I took heed of George’s advice when I went to get a telephone exchange from a local businessman. I noticed football pictures on the wall of his office and struck up conversation about the World Cup and we chatted for some time.
After about 15 minutes, he turned to me and said, ‘Mr Ford, what is it you want?’ to which I replied, ‘Our business needs a telephone exchange.’ He paused for a few seconds then responded with a smile, ‘Well of course I can get you one’. If I’d gone in and asked straight off the cuff I don’t think he would’ve said yes. I quickly became aware that something that may seem totally normal to you, in your region, could be the difference between an open or closed door for your business in another. You have to learn from people who know the region, and George was one of these guys.
Finally, do you have any advice or observations for those looking to expand internationally?
I can’t really imagine people setting-up new businesses abroad nowadays having to go through what we did, but it was a great experience and learning curve.
One thing I have noticed, is the ability of software companies to expand quickly. Without having to negotiate physical products and with the internet as their ‘store front’, they are able to sell into new regions with relative ease. That said, without people in the region that understand the nuances of business and cultural differences, growth will only go so far.

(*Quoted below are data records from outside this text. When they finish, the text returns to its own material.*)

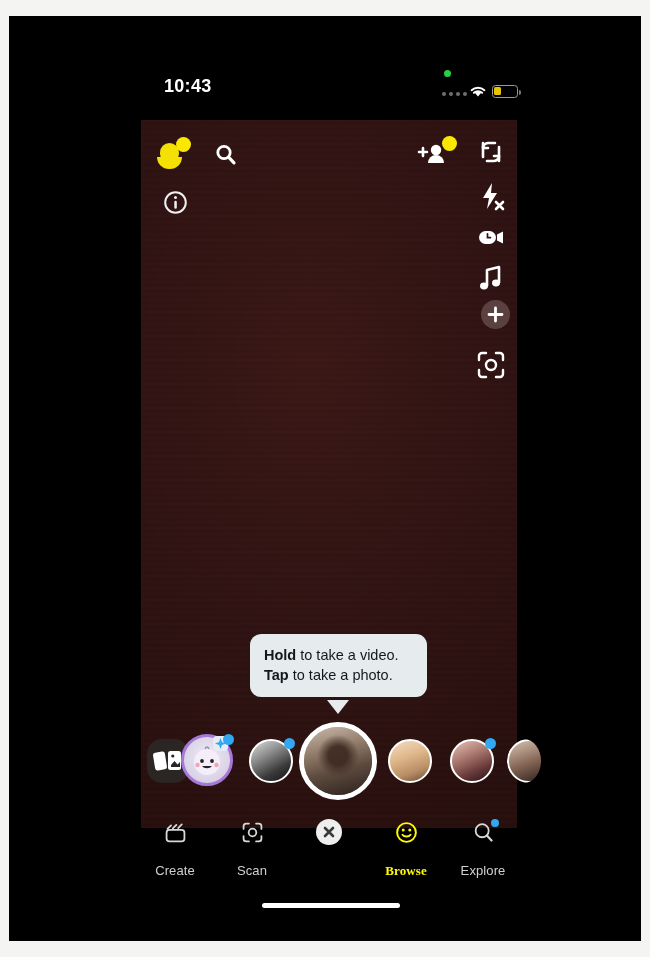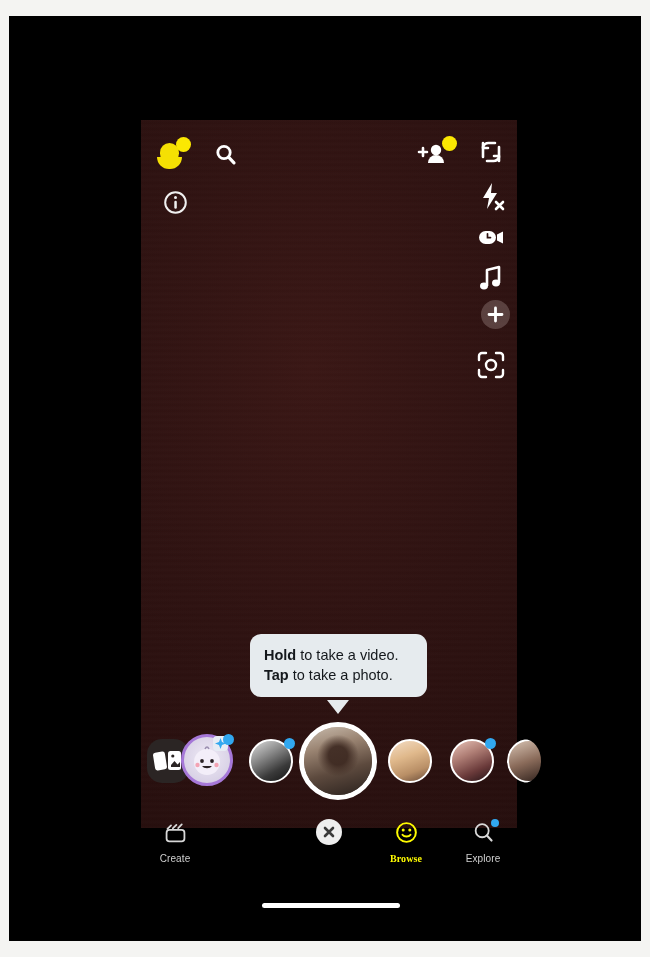--- a/index.html
+++ b/index.html
@@ -277,22 +277,22 @@
     text-align: center;
     top: 0;
   }
   .nav-icon {
     height: 28px;
     display: flex;
     align-items: center;
     justify-content: center;
   }
   .nav-label {
-    margin-top: 7px;
-    font-size: 10px;
+    margin-top: 17px;
+    font-size: 13px;
     color: #d0d0d0;
     letter-spacing: 0.1px;
   }
   .nav-label.active { color: #fffc00; font-weight: bold; }
   #nav-create  { left: 126px; }
   #nav-scan    { left: 203px; }
   #nav-shutter { left: 280px; }
   #nav-browse  { left: 357px; font-family: Liberation Serif, serif; }
   #nav-explore { left: 434px; }
   #close-circle {
@@ -316,20 +316,38 @@
     border-radius: 3px;
     background: #ffffff;
   }
 </style>
 </head>
 <body>
 
 <div id="frame">
   <div id="phone">
 
+    <div id="statusbar">
+      <div id="clock">10:43</div>
+      <div id="privacy-dot"></div>
+      <div id="sigdots">
+        <i></i>
+          <i></i>
+          <i></i>
+          <i></i>
+      </div>
+      <svg id="wifi" viewBox="0 0 20 16">
+        <path d="M10 13.4 L6.6 9.6 a5.2 5.2 0 0 1 6.8 0 Z" fill="#ffffff"></path>
+        <path d="M3.6 7.2 a9.6 9.6 0 0 1 12.8 0" stroke="#ffffff" stroke-width="2" fill="none" stroke-linecap="round"></path>
+        <path d="M5.9 9.8 a6.2 6.2 0 0 1 8.2 0" stroke="#ffffff" stroke-width="2" fill="none" stroke-linecap="round"></path>
+      </svg>
+      <div id="battery">
+          <b></b>
+        </div>
+    </div>
 
     <div id="viewfinder">
 
       <div class="tl-profile">
         <div class="bitmoji-head"></div>
         <div class="bitmoji-body"></div>
         <div class="notif-dot-yellow"></div>
       </div>
 
       <svg class="tl-search" viewBox="0 0 26 26">
@@ -457,20 +475,29 @@
       <div class="nav-item" id="nav-create">
         <div class="nav-icon">
           <svg viewBox="0 0 28 28" width="25" height="25">
             <rect x="4" y="11" width="20" height="13" rx="3.2" stroke="#d8d8d8" stroke-width="2" fill="none"></rect>
             <path d="M5 10 l4-4 M11 9.5 l4-4 M17 9 l4-4" stroke="#d8d8d8" stroke-width="2" stroke-linecap="round"></path>
           </svg>
         </div>
         <div class="nav-label">Create</div>
       </div>
 
+      <div class="nav-item" id="nav-scan">
+        <div class="nav-icon">
+          <svg viewBox="0 0 28 28" width="25" height="25">
+            <path d="M4 10 V7 a3 3 0 0 1 3-3 h3 M18 4 h3 a3 3 0 0 1 3 3 v3 M24 18 v3 a3 3 0 0 1-3 3 h-3 M10 24 H7 a3 3 0 0 1-3-3 v-3" stroke="#d8d8d8" stroke-width="2" fill="none" stroke-linecap="round"></path>
+            <circle cx="14" cy="14" r="4.3" stroke="#d8d8d8" stroke-width="2" fill="none"></circle>
+          </svg>
+        </div>
+        <div class="nav-label">Scan</div>
+      </div>
 
       <div class="nav-item" id="nav-shutter">
         <div class="nav-icon">
           <div id="close-circle">
             <svg viewBox="0 0 26 26" width="26" height="26">
               <path d="M9 9 L17 17 M17 9 L9 17" stroke="#3a3a3a" stroke-width="2.6" stroke-linecap="round"></path>
             </svg>
           </div>
         </div>
         <div class="nav-label"></div>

It is also worth noting that, with today’s technology, companies don’t necessarily need invest in full-scale regional operations and, without the associated cost, are penetrating additional geographies at a far earlier stage than we would have done in the 1980s. These companies are widely supported by a) the internet and b) outsourced functions .
As a final point, despite the catalogue of differences between the 1980s and now, one thing remains the same; people buy from people. Understanding the culture, the way businesses operate and communicating in the right way will always be the way to achieve success. Working with people who know the region and have the right connections is vital.